My mother is a sweetheart (and likes free offers). Then a few months down the road, she's getting monthly shipments of things she doesn't want, doesn't know she signed up for, then letters threatening collection. Then I'm on the phone straightening all this stuff out. No thank you.

So, I promise if you are polite to me and not too insistent, I'll be sweet back. But I'm probably not going to buy the book or the siding or the windows (OK, I bought the Verizon DSL service. That was a pretty good deal, but I was in the market for it anyway).

I do feel for telemarketers. But not at my expense. My time and my phone belong to me.

Wow...someone called you a name? That is something I would never, ever do! (Much less take advantage of elderly consumers. I appreciate those sweethearts, and would like to say thank you to them. I am only sorry that they get in over their head because of their kindness.) You don't know what it is like though having your supervisor riding you because you're not keeping up with your quota. Orlando's job market is rough...I guess if I have to it is time for two jobs in the restaurant arena; though I hate to do it. Can't wait to leave this state! :(
 
struckpx said:
I just got back from the emergency room. hahaha, hold on there, its not as bad as you might think. Sprained my ankle hardcore and dislocated a finger during my soccer/football game today. Holy crap, it hurt like a mother. Like it was the most pain I have ever had in my whole life, and I have broken bones here. Obviously the body didn't shut down the neurons, or whatever they are called, in the right areas to cut the pain off, haha. So, I got some pain killers and dang these things are so cool, ahaha. So powerful.
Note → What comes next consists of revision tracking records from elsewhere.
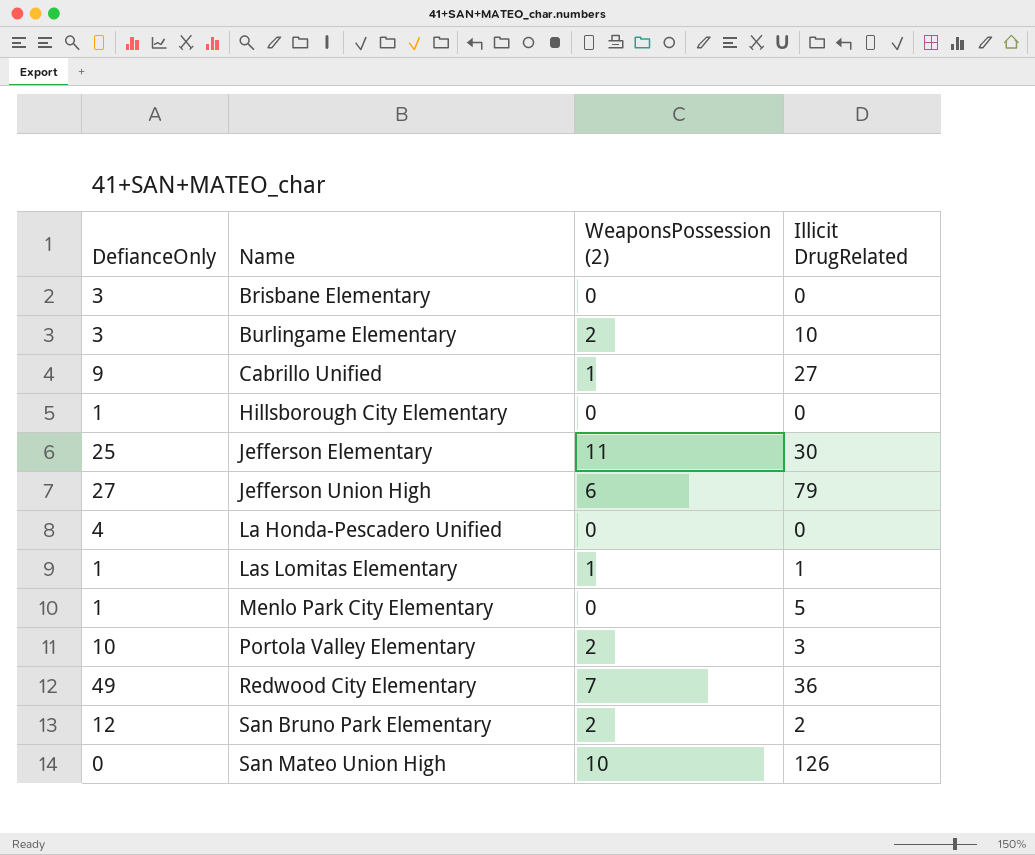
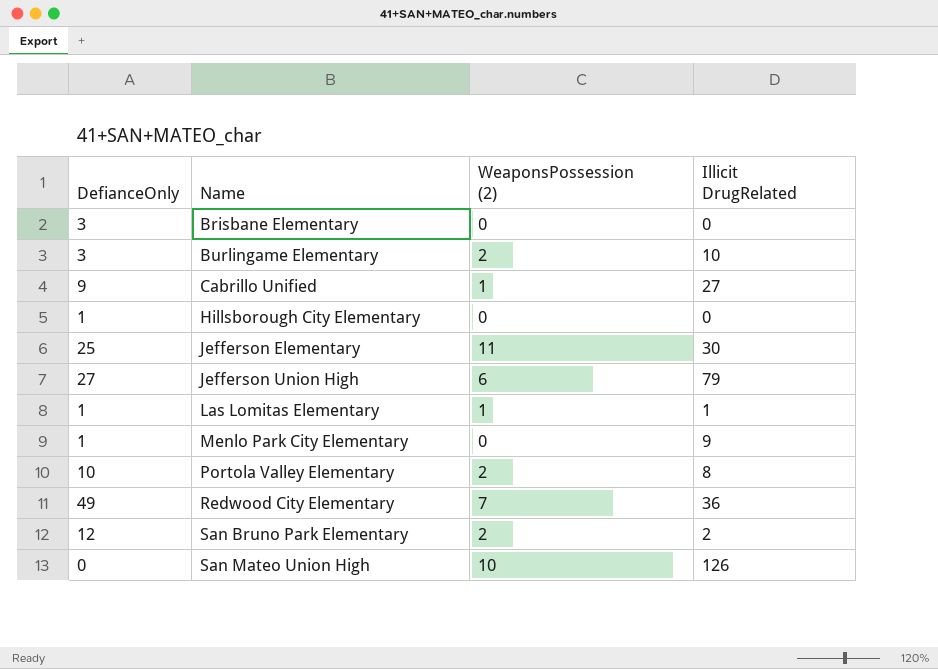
row La Honda-Pescadero Unified: 4 | 0 | 0 -> none
Menlo Park City Elementary | Illicit DrugRelated: 5 -> 9
Portola Valley Elementary | Illicit DrugRelated: 3 -> 8

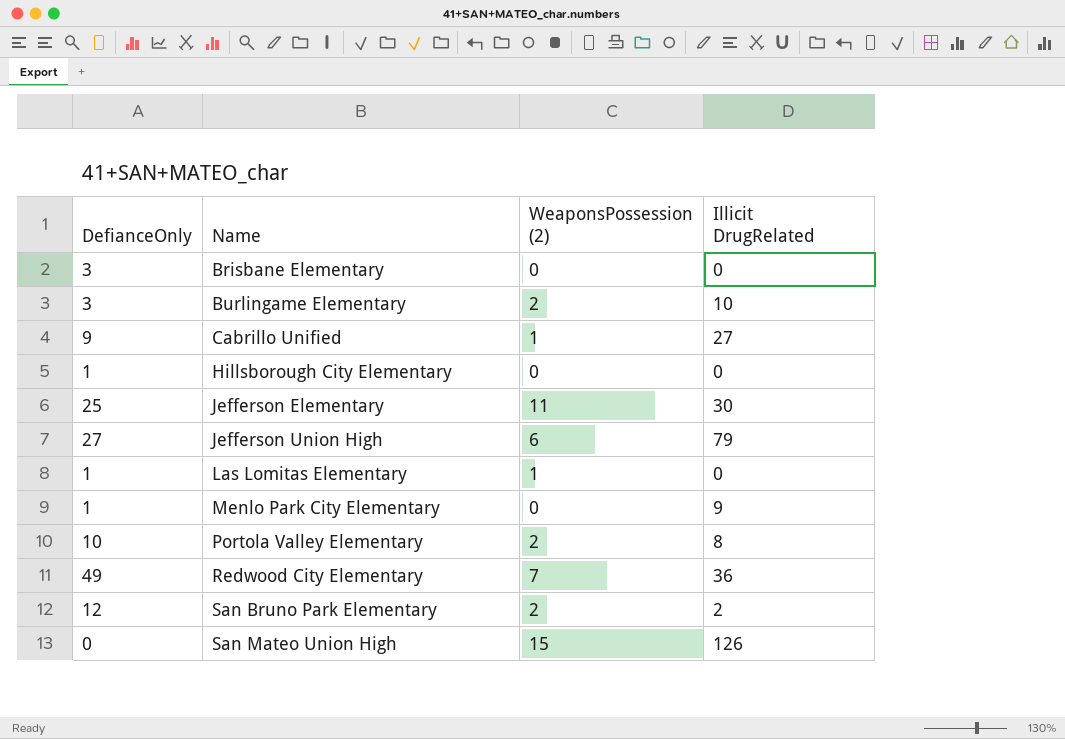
Las Lomitas Elementary | Illicit DrugRelated: 1 -> 0
San Mateo Union High | WeaponsPossession (2): 10 -> 15

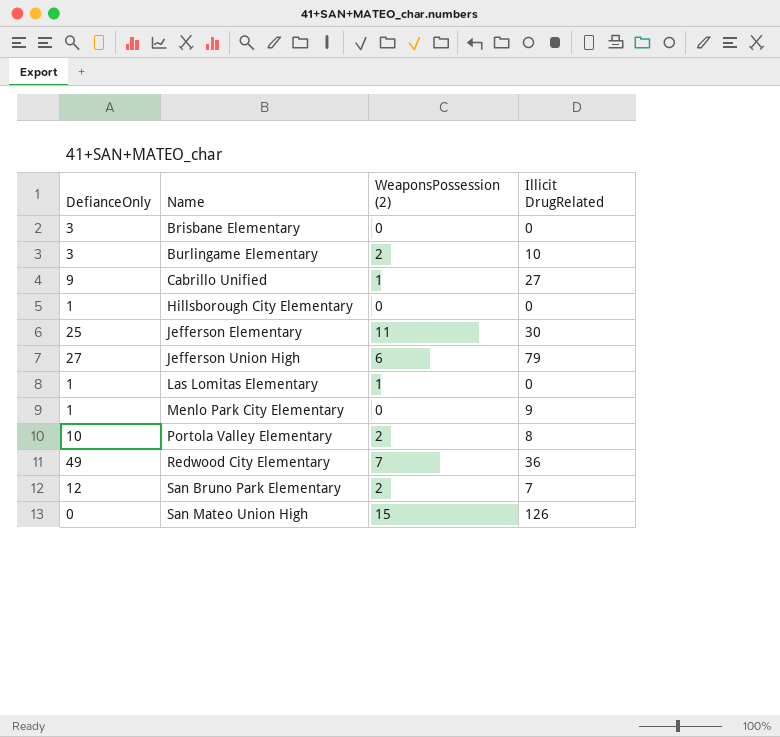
San Bruno Park Elementary | Illicit DrugRelated: 2 -> 7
But, in no ways am I happy about the recovery. It better heal f-ing fast b/c I am the most active person I know. I can't stand not doing something physical, cardio, lifting, etc. in a day. So, hopefully it heals fast.
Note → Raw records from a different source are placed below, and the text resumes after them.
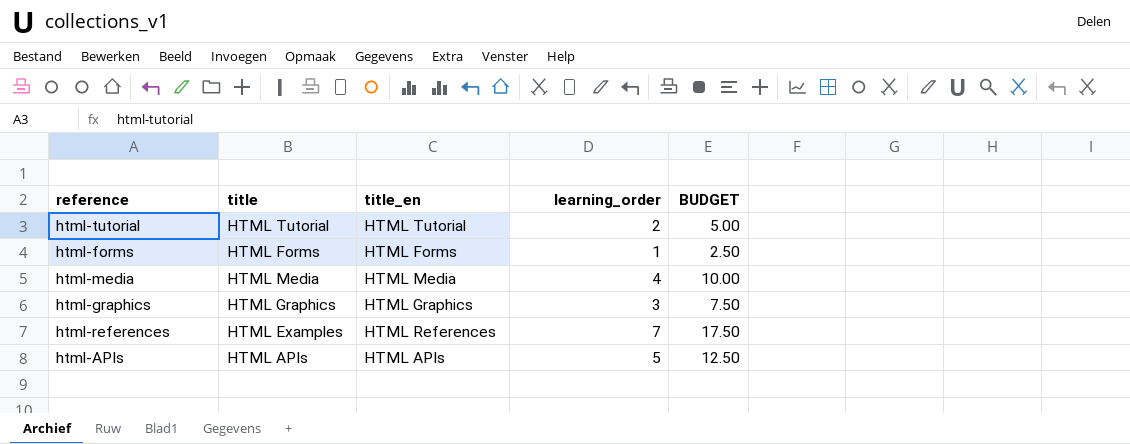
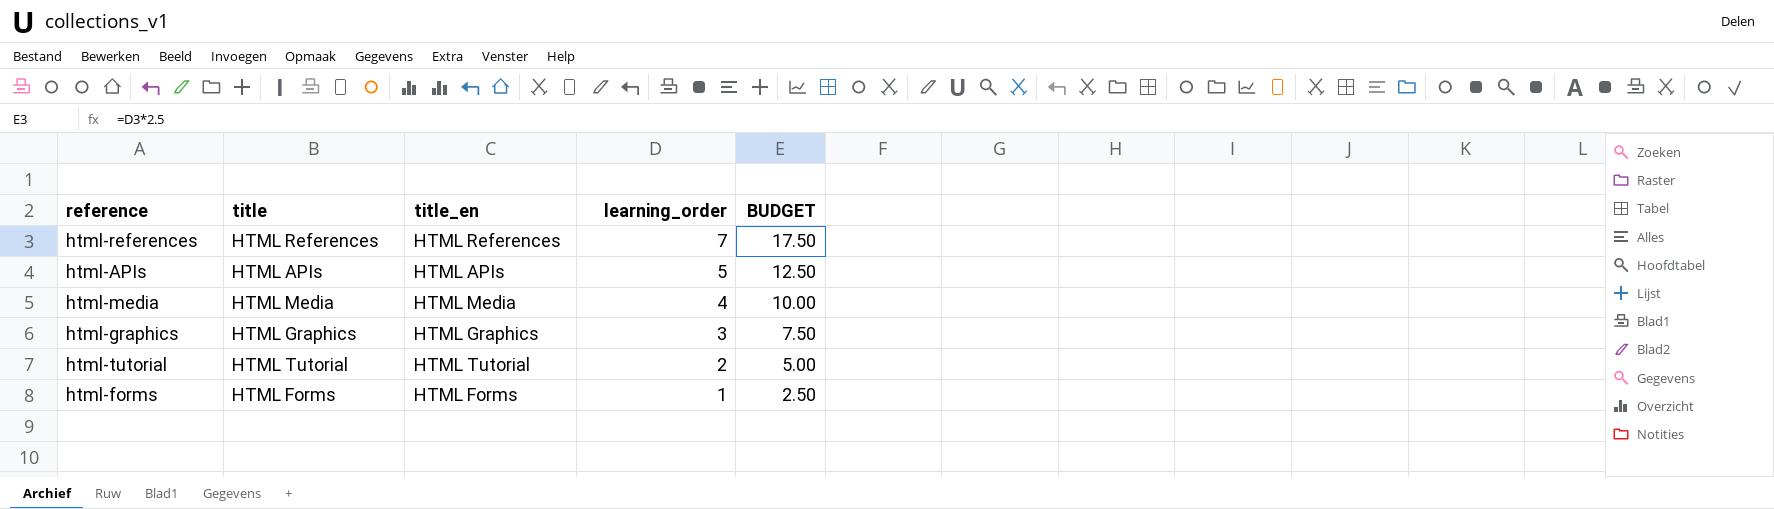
row order: none -> learning_order descending
html-references | title: HTML Examples -> HTML References

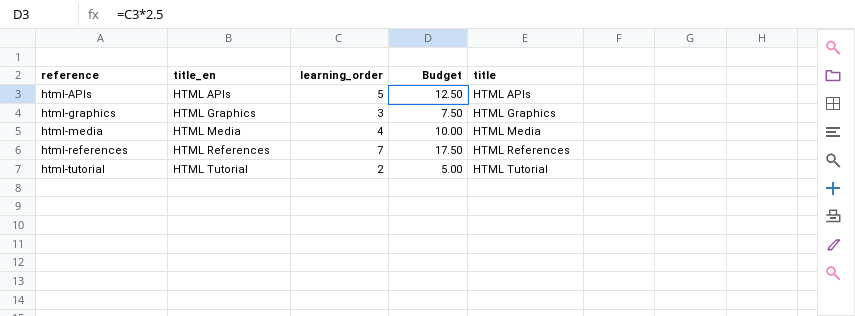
row order: learning_order descending -> reference ascending
column name: BUDGET -> Budget
column title | position: 2 -> 5
row html-forms: HTML Forms | HTML Forms | 1 | 2.50 -> none

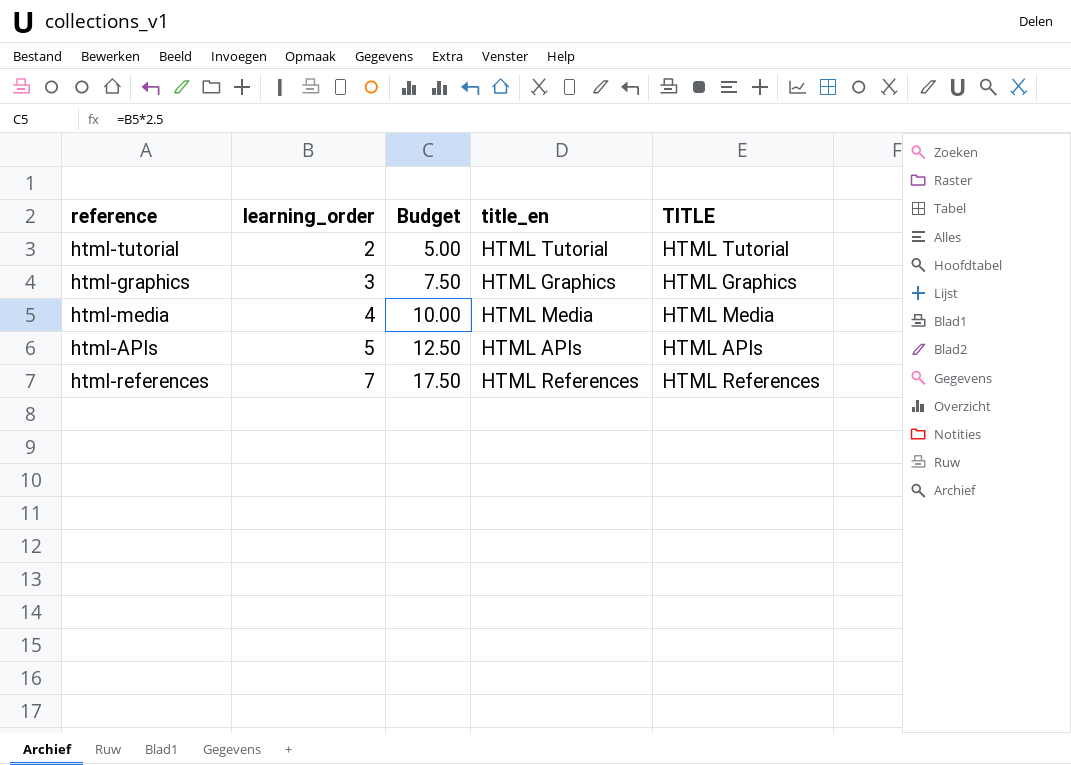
row order: reference ascending -> learning_order ascending
column title_en | position: 2 -> 4
column name: title -> TITLE

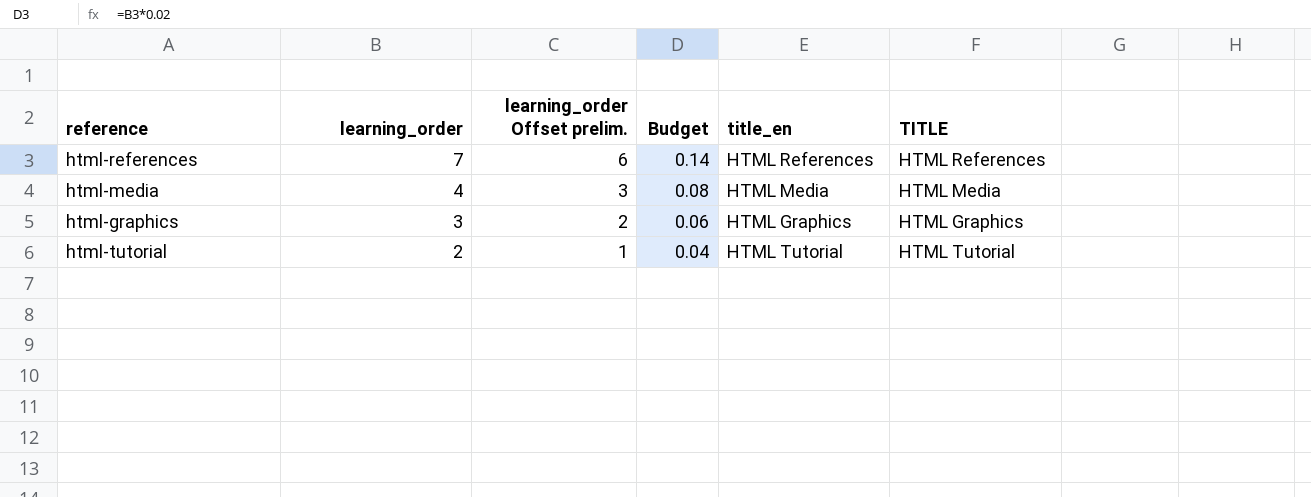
row order: learning_order ascending -> learning_order descending
column learning_order Offset prelim. | formula: none -> [learning_order] - 1
column Budget | formula: [learning_order] * 2.5 -> [learning_order] * 0.02
row html-APIs: 5 | 12.50 | HTML APIs | HTML APIs -> none

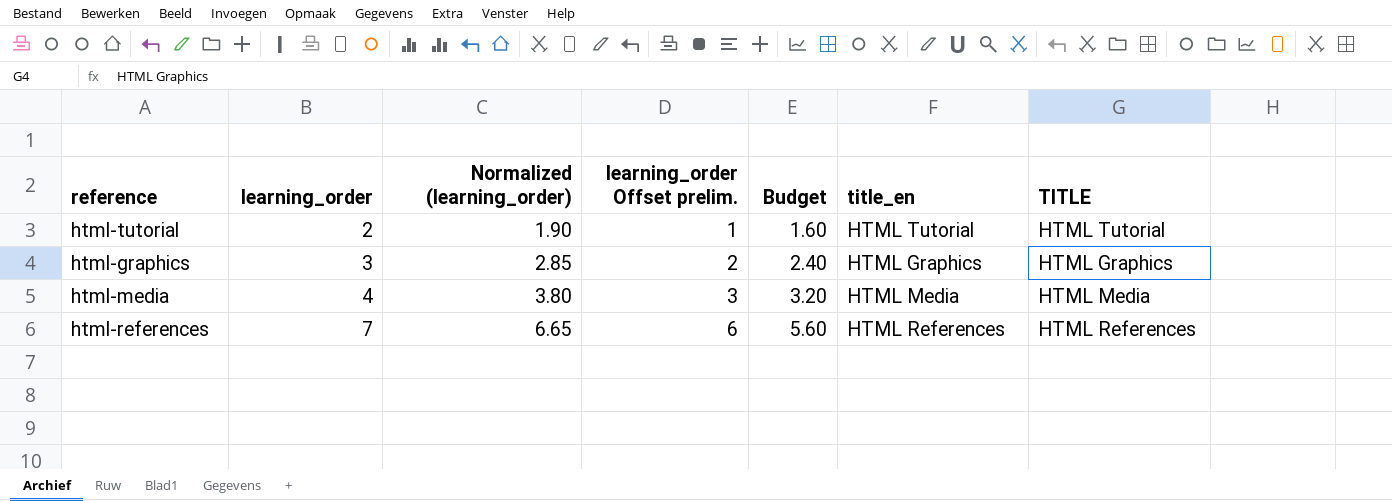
row order: learning_order descending -> learning_order ascending
column Normalized (learning_order) | formula: none -> [learning_order] * 0.95
column Budget | formula: [learning_order] * 0.02 -> [learning_order] * 0.8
well, good luck :up: sorry to hear about your accident. I've been trying to work out everyday too.

let's see...I confess that I much prefer hanging out with guys than girls. Guys to me are more laid-back and less likely to lie or get caught up in petty shit. I hope I make some more girl friends in college, but pretty much my whole life most of my best friends have been guys, and I'm perfectly fine with that. I guess I'm not very feminine :shrug:
 
:angry:

My parents are trying to set me up with a guy (the son of a long time family friend) who is 17, (I'm 20), who I haven't seen in 6 years, because we're "older and both interested in politics."


Oh and he lives in Nebraska. I live in Virginia. :rolleyes: Cool guy but seriously, no thanks...there's no chance.
 
U2democrat said:
:angry:

My parents are trying to set me up with a guy (the son of a long time family friend) who is 17, (I'm 20), who I haven't seen in 6 years, because we're "older and both interested in politics."


Oh and he lives in Nebraska. I live in Virginia. :rolleyes: Cool guy but seriously, no thanks...there's no chance.

haha, nice. well, not the politics, but that's cool that your parents care so much about you. haha.

well, good luck sorry to hear about your accident. I've been trying to work out everyday too.
Thanks. These pain killers are absolutely wicked. Who would have known that we had such powerful drugs. ahaha.